Amerika Serikat » Psikologi » Sains

Penelitian: Ajaran Buddha Aktifkan Toleransi dan Prososial

Bhagavant.com,
California, Amerika Serikat – Kekerasan atas nama agama ataupun yang terinspirasi oleh ajaran agama merupakan hal yang nyata terjadi dewasa ini. Hal ini diakibatkan tidak ada atau kurangnya rasa toleransi dan sikap prososial (perilaku sosial yang baik dan menguntungkan) terhadap sesama. Sering terjadinya hal tersebut menyebabkan masyarakat mempertanyakan apakah agama yang dianut si pelaku kekerasan tersebut memang mengonsepkan ataupun mengajarkan kekerasan dan ketidaktoleransian, atau justru sebaliknya.

Buddhism
Ajaran Buddha dapat mengaktifkan toleransi.
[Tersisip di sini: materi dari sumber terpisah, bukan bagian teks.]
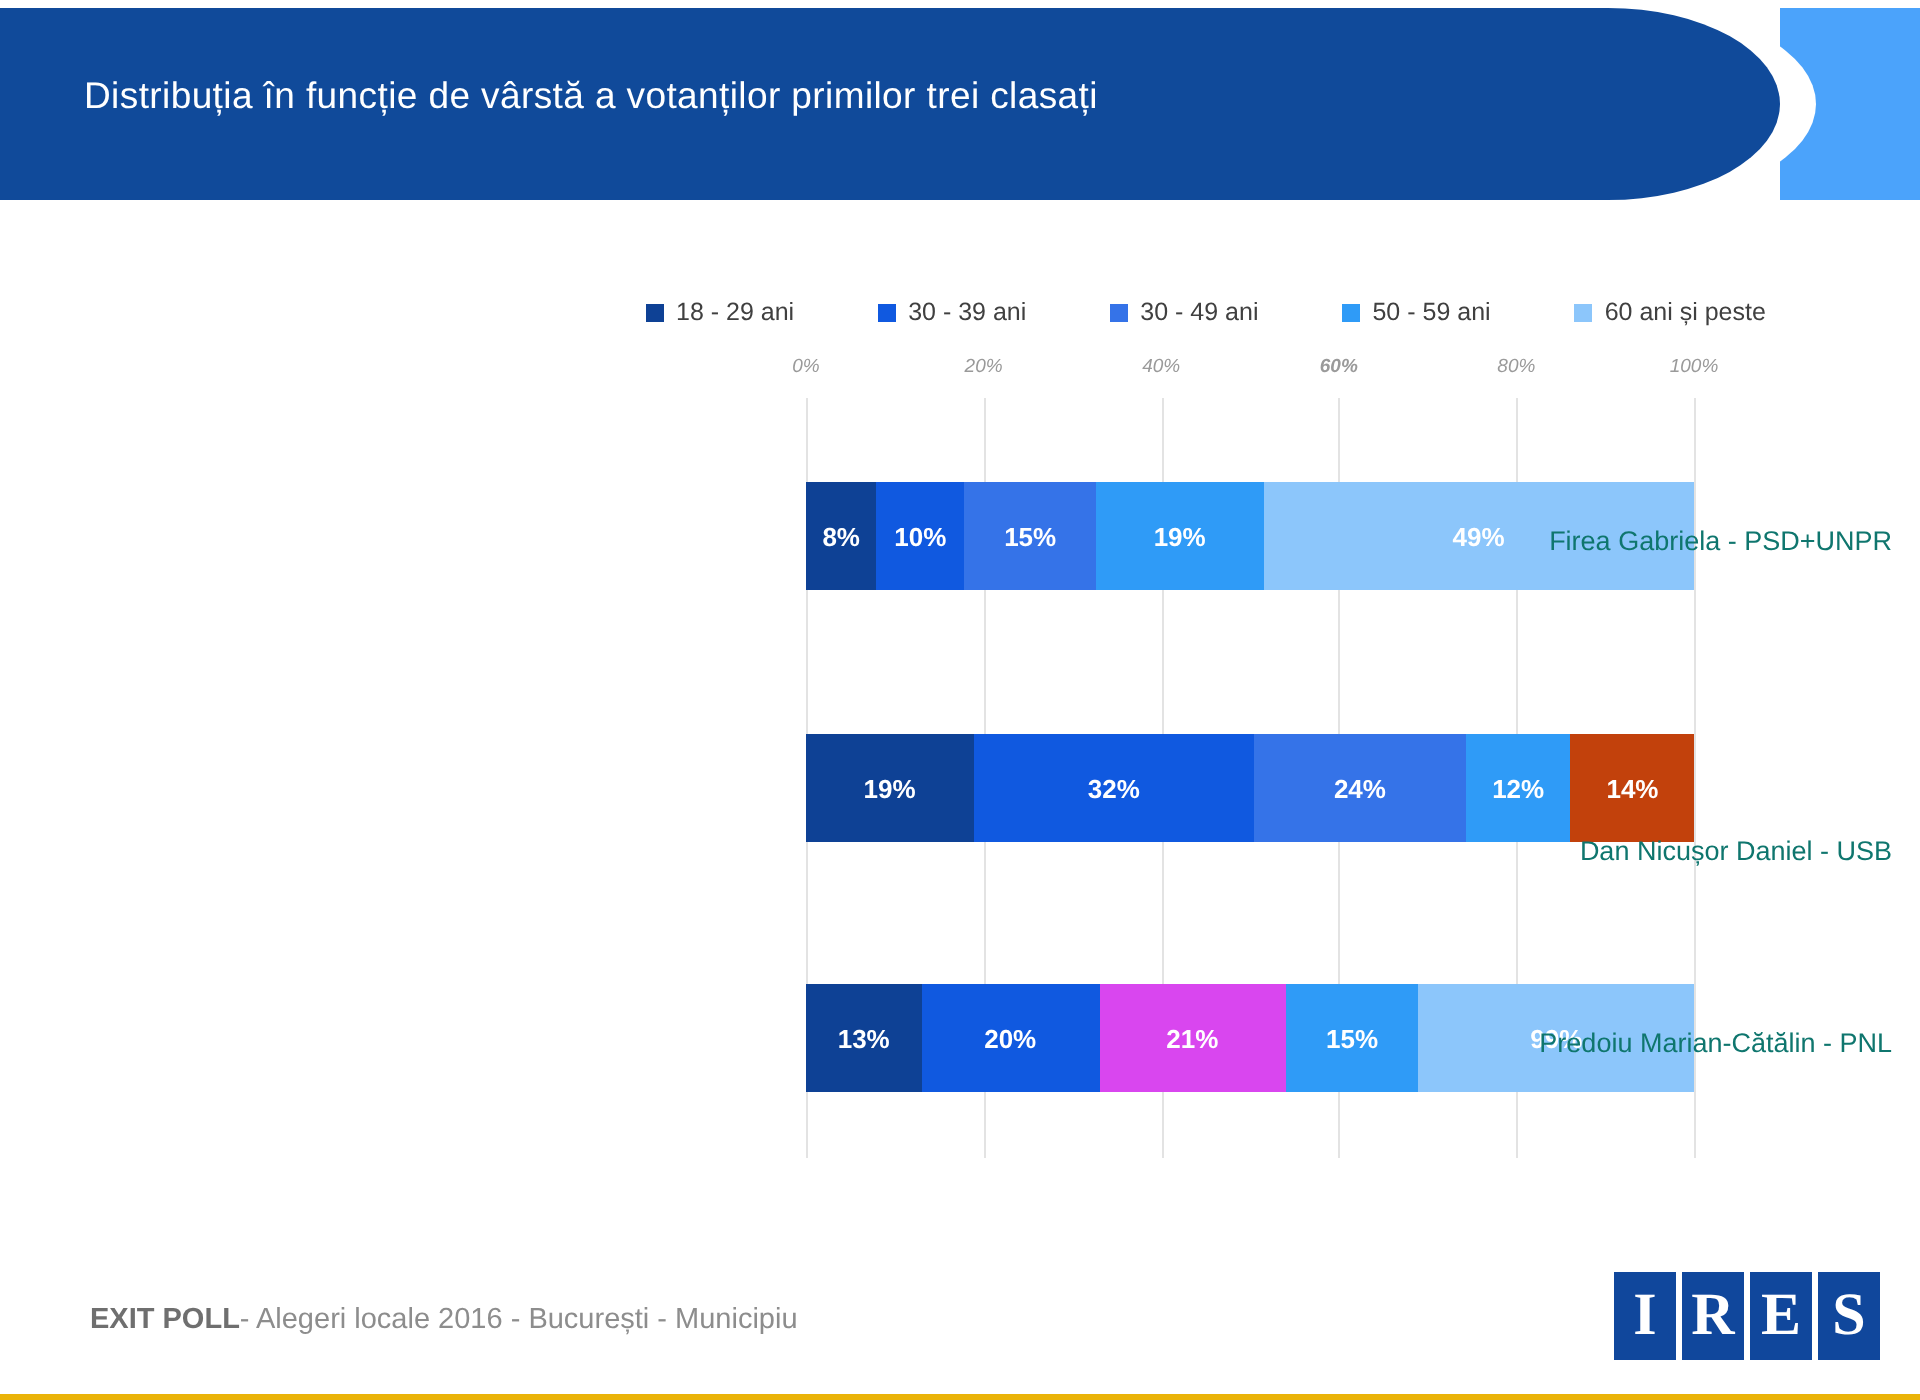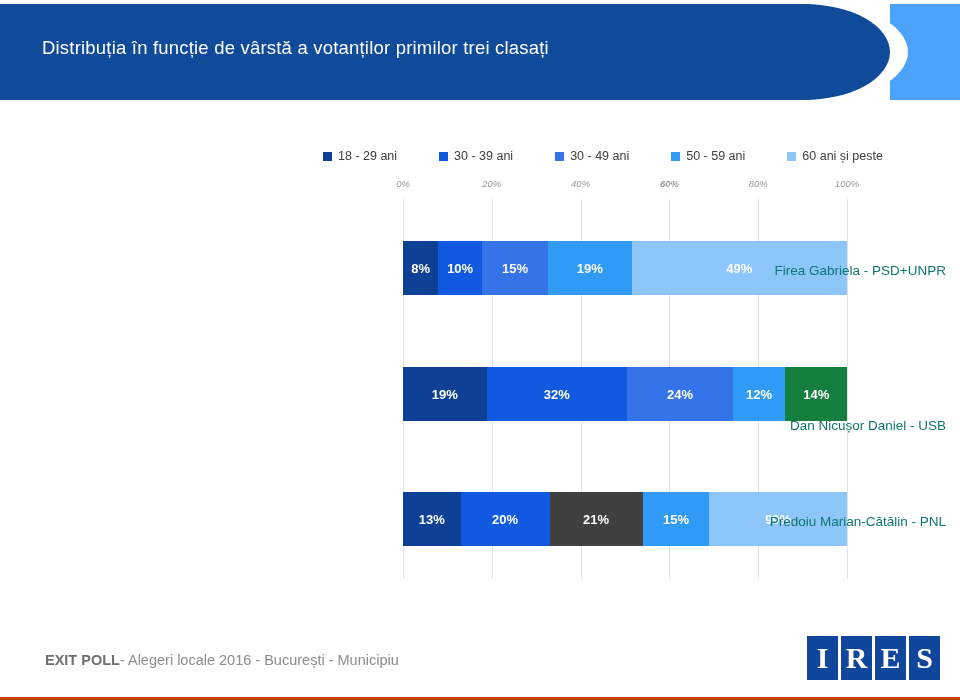"14%" div.seg { background: #15803d -> #c2410c }
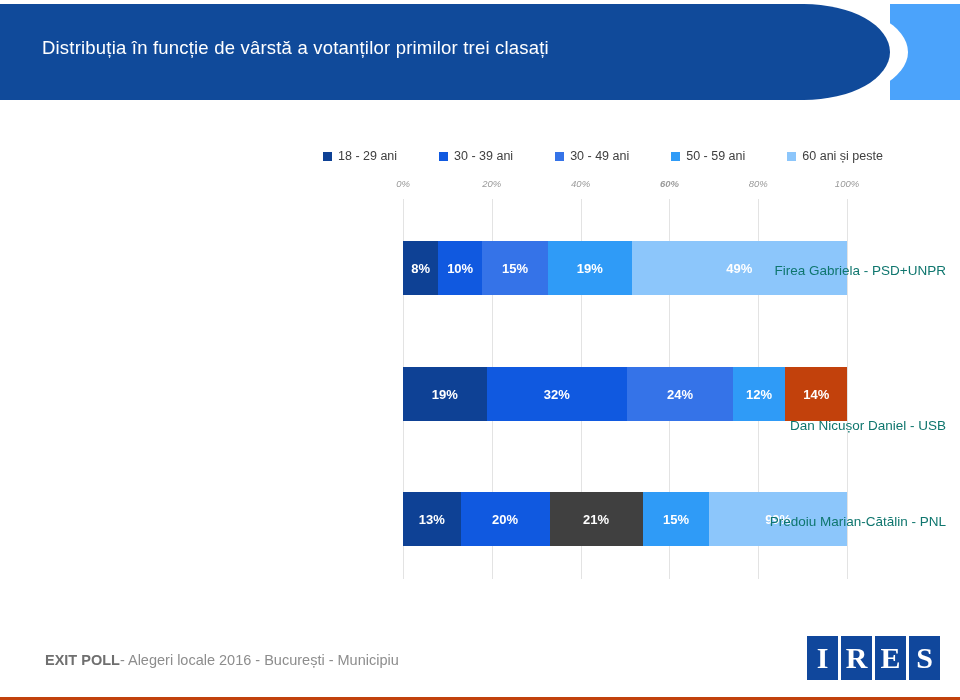"21%" div.seg { background: #404040 -> #d946ef }
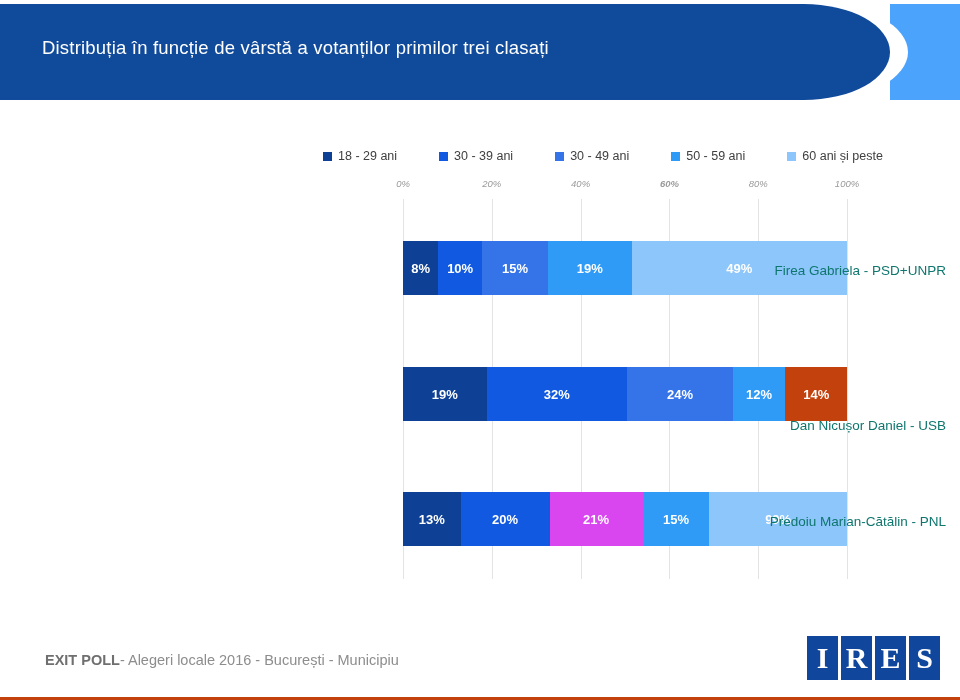"EXIT POLL- Alegeri locale 2016" .footer { border-bottom: 3px solid #c2410c -> 3px solid #eab308 }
Sebagian orang secara gegabah menganggap bahwa agama dari pelaku kekerasan memang mengajarkan kekerasan dan ketidaktoleransian. Bahkan ada yang beranggapan bahwa semua agama adalah buruk setelah melihat aksi kekerasan atas nama agama terjadi di mana-mana. Anggapan tersebut tentu saja tidak benar, karena sifat ajaran suatu agama tidaklah selalu tercermin pada perilaku pengikutnya yang tidak mempraktikkan ajaran agamanya. Butuh pengkajian untuk mengetahui sifat dari suatu ajaran agama, apakah mengonsepkan atau mengajarkan kekerasan dan ketidaktoleransian, atau sebaliknya.

Lalu, bagaimana dengan ajaran Agama Buddha (Buddhisme)?

Berdasarkan penelitian yang baru-baru ini dilakukan oleh Magali Clobert, seorang peneliti pascadoktoral pendatang di Departemen Psikologi Universitas Stanford, Amerika Serikat, dan tim penelitinya mengungkapkan bahwa gagasan-gagasan yang ada dalam ajaran Agama Buddha mengajarkan toleransi dan tidak mementingkan diri sendiri.

“Berdasarkan bukti lintas budaya dan lintas agama, mungkin berbeda dari gagasan Kristiani, kami menghipotesiskan bahwa gagasan-gagasan Buddhis mengaktifkan tidak hanya prososial tetapi juga toleransi,” demikian yang ditulis dalam ikhtisar penelitian yang dipublikasikan di Personality and Social Psychology Bulletin. “Subliminal priming (penambahan informasi di bawah ambang kesadaran) gagasan-gagasan Buddhis, dibandingkan dengan gagasan netral atau Kristiani, telah secara eksplisit menurunkan prasangka buruk terhadap etnis, ideologi, dan moral dari kelompok lain, di kalangan umat Buddhis Barat yang menghargai keuniversalan.”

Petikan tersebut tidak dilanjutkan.